W3C home > Mailing lists > Public > public-iri@w3.org > July 2009

hypertext references and the query component

From: Erik van der Poel <erikv@google.com>
Date: Wed, 22 Jul 2009 10:43:43 -0700
Message-ID: <c07a32650907221043h4a34dd8bjec60869a63bafbdd@mail.gmail.com>
To: public-iri@w3.org
Regarding hypertext references and the query component:

http://tools.ietf.org/html/draft-duerst-iri-bis-06#section-7.4

Step 9.3. says:

           Encode the resulting character sequence into a sequence of
           octets as specified by the HRef-charset; any characters which
           cannot be expressed in HRef-charset should be replaced with
           an (ASCII) '?'.

This is indeed what MSIE 8 and Opera 9 have implemented. Firefox 3.5
converts to UTF-8 when any of the characters cannot be expressed in
the href-charset. Safari 4 and Chrome 2 emit the same format that all
browsers do for HTML forms with method GET, e.g. %26%23123%3B which is
the %-encoded &#123;

>From the server's point of view, the server cannot tell whether an
incoming HTTP request is coming from an HTML form or an HTML href, so
it would be good if the browsers chose the same format for both of
them. For this reason, the Safari/Chrome behavior makes sense.

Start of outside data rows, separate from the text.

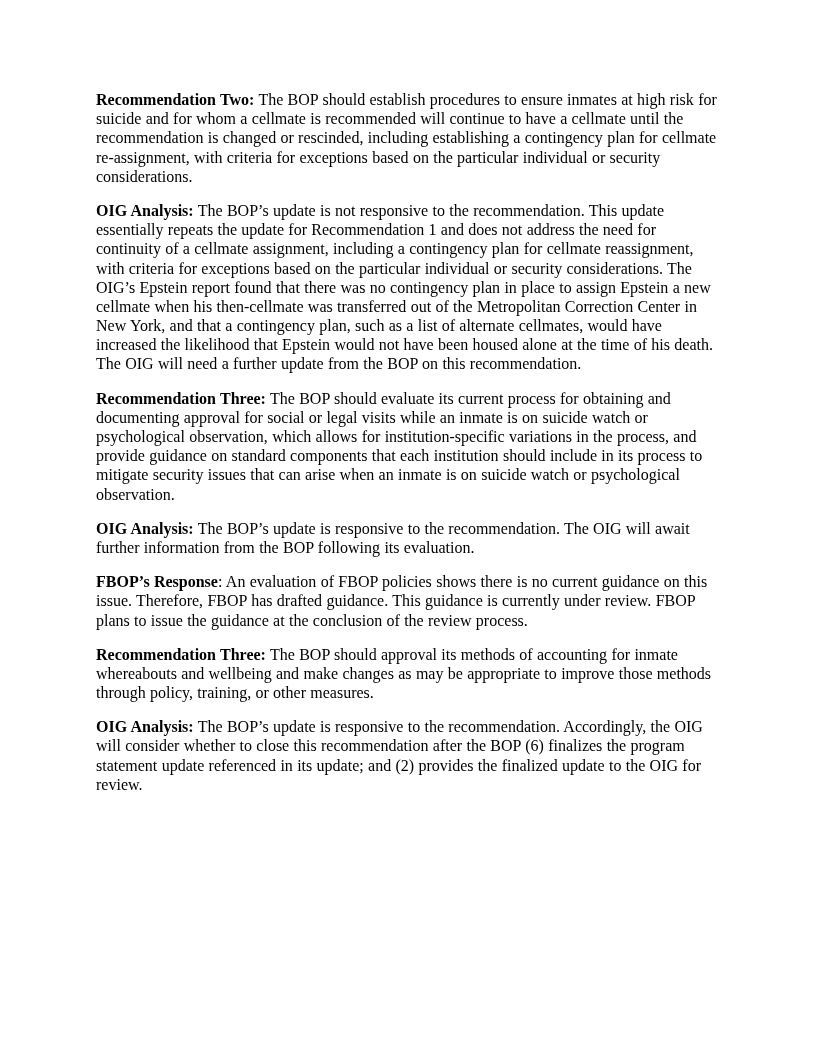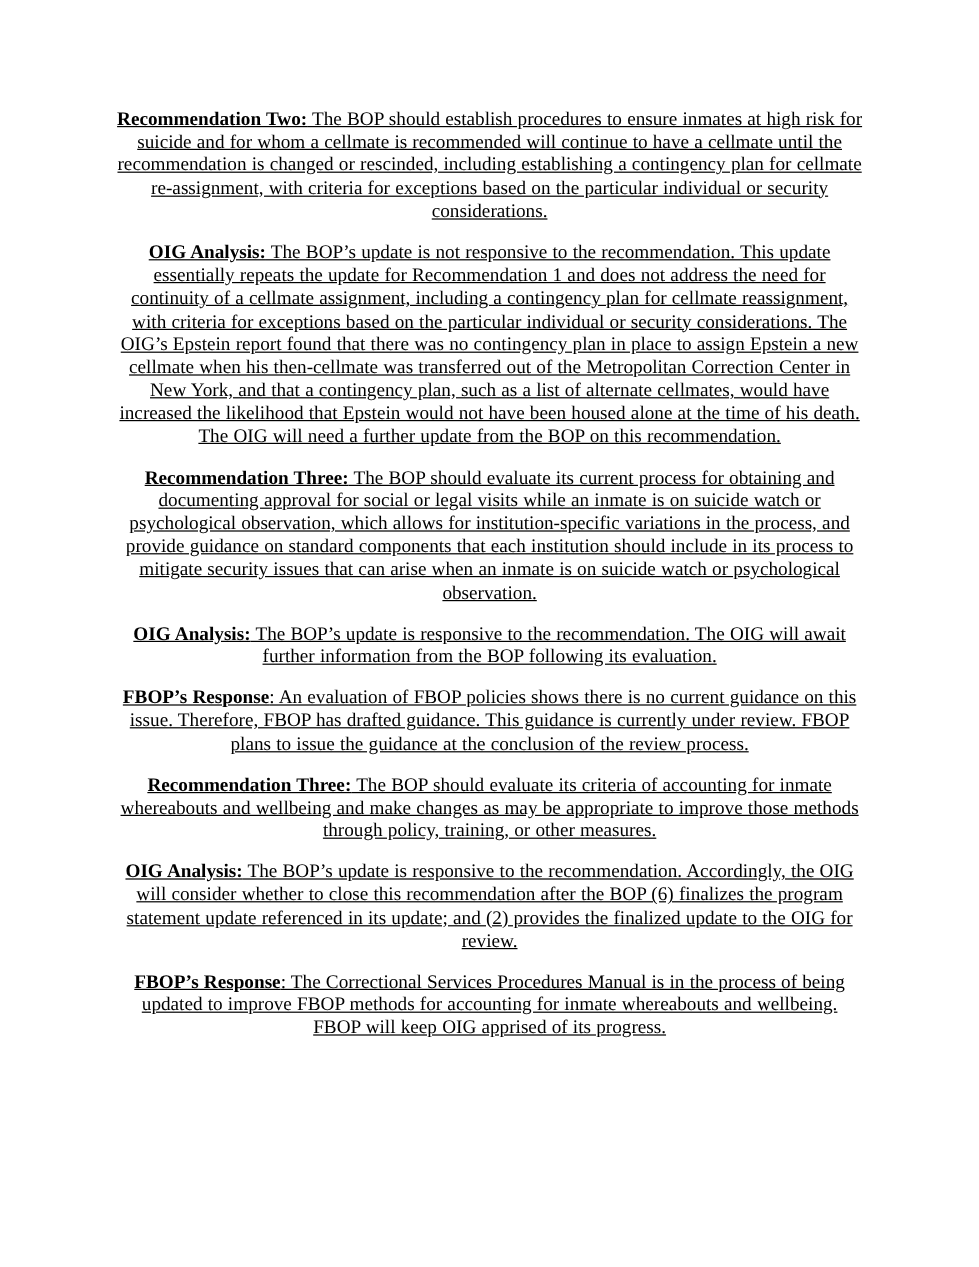--- a/index.html
+++ b/index.html
@@ -22,9 +22,8 @@
   }
   .para {
     margin: 0 0 15px 0;
-    text-align: center;
+    text-align: left;
     word-spacing: 0.02em;
-    text-decoration: underline;
   }
   .para b {
     font-weight: bold;

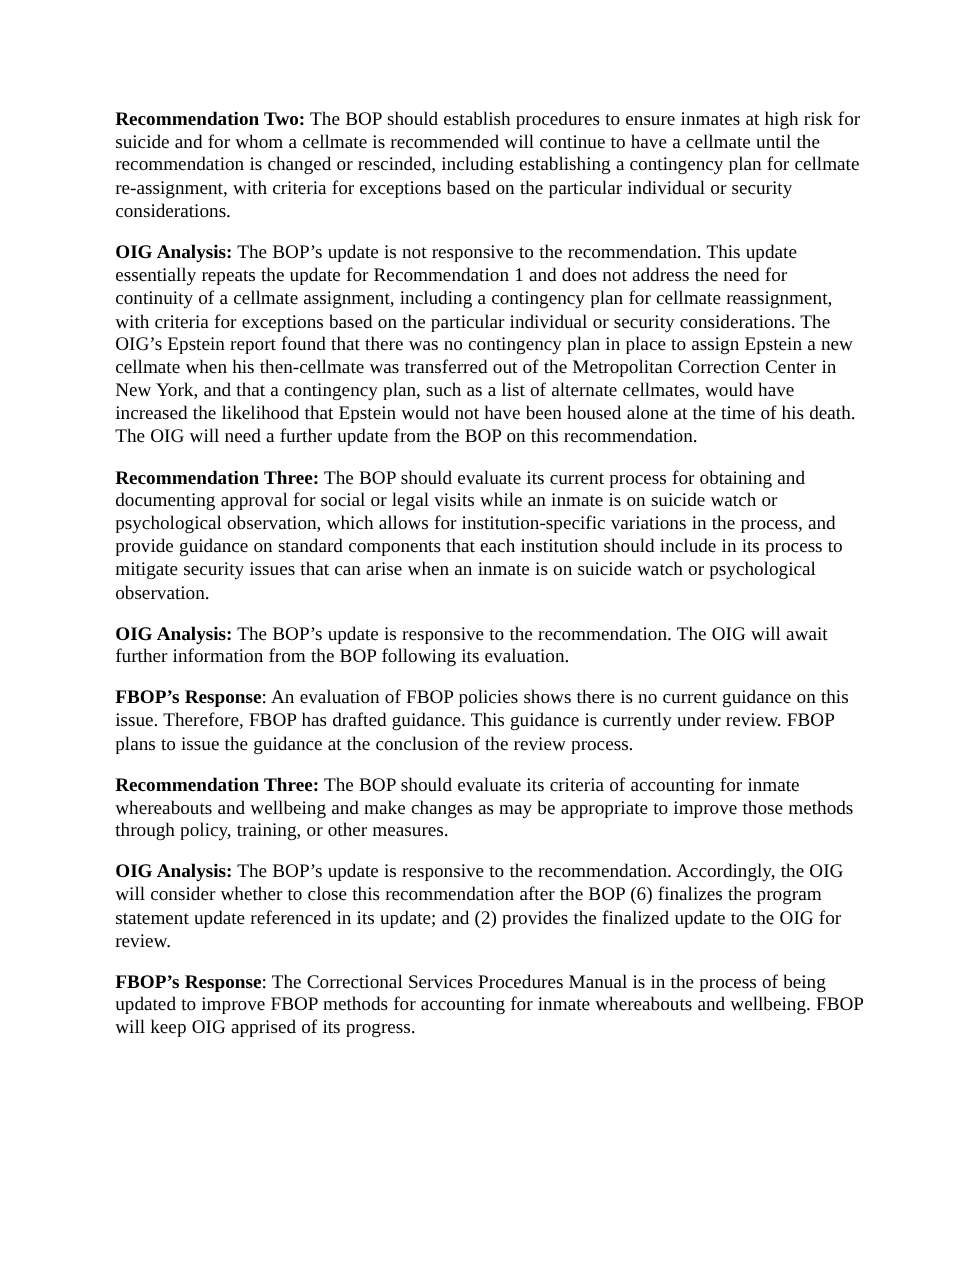--- a/index.html
+++ b/index.html
@@ -45,7 +45,7 @@
 
   <p class="para"><b>FBOP’s Response</b><span>: An evaluation of FBOP policies shows there is no current guidance on this issue. Therefore, FBOP has drafted guidance. This guidance is currently under review. FBOP plans to issue the guidance at the conclusion of the review process.</span></p>
 
-  <p class="para"><b>Recommendation Three:</b><span> The BOP should evaluate its criteria of accounting for inmate whereabouts and wellbeing and make changes as may be appropriate to improve those methods through policy, training, or other measures.</span></p>
+  <p class="para"><b>Recommendation Three:</b><span> The BOP should approval its methods of accounting for inmate whereabouts and wellbeing and make changes as may be appropriate to improve those methods through policy, training, or other measures.</span></p>
 
   <p class="para"><b>OIG Analysis:</b><span> The BOP’s update is responsive to the recommendation. Accordingly, the OIG will consider whether to close this recommendation after the BOP (6) finalizes the program statement update referenced in its update; and (2) provides the finalized update to the OIG for review.</span></p>
 

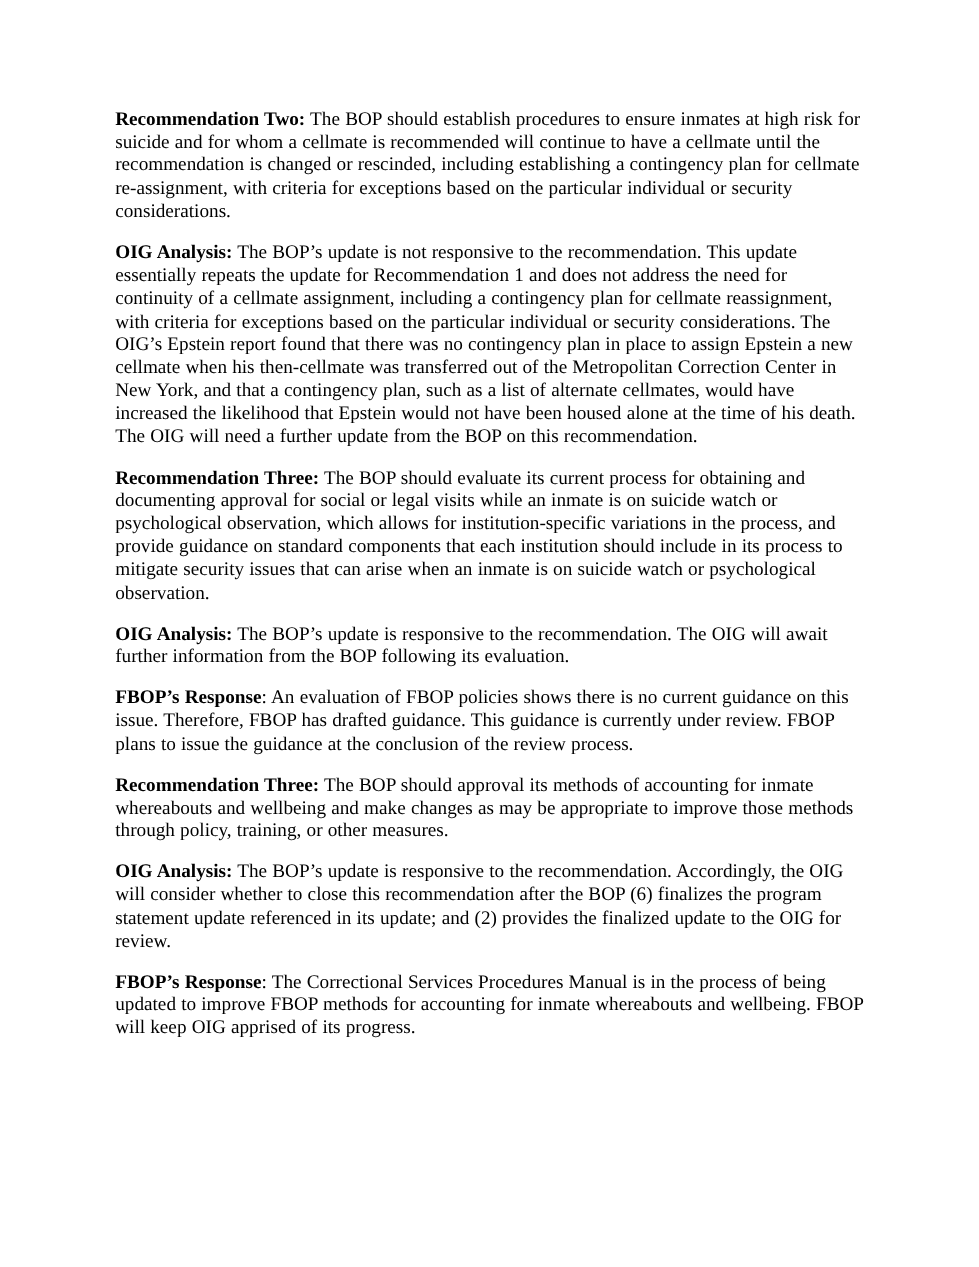--- a/index.html
+++ b/index.html
@@ -49,7 +49,6 @@
 
   <p class="para"><b>OIG Analysis:</b><span> The BOP’s update is responsive to the recommendation. Accordingly, the OIG will consider whether to close this recommendation after the BOP (6) finalizes the program statement update referenced in its update; and (2) provides the finalized update to the OIG for review.</span></p>
 
-  <p class="para"><b>FBOP’s Response</b><span>: The Correctional Services Procedures Manual is in the process of being updated to improve FBOP methods for accounting for inmate whereabouts and wellbeing. FBOP will keep OIG apprised of its progress.</span></p>
 
 </div>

One disadvantage of the MSIE/Opera format (using '?') is that it loses
info. One disadvantage of the Firefox format (UTF-8) is that the
server is not expecting UTF-8.

One disadvantage of the &#NNN; format (at least, how it is implemented
now) is that the ampersand (&) itself is not escaped, so the user
cannot type a literal "&#123;" and have it behave as expected.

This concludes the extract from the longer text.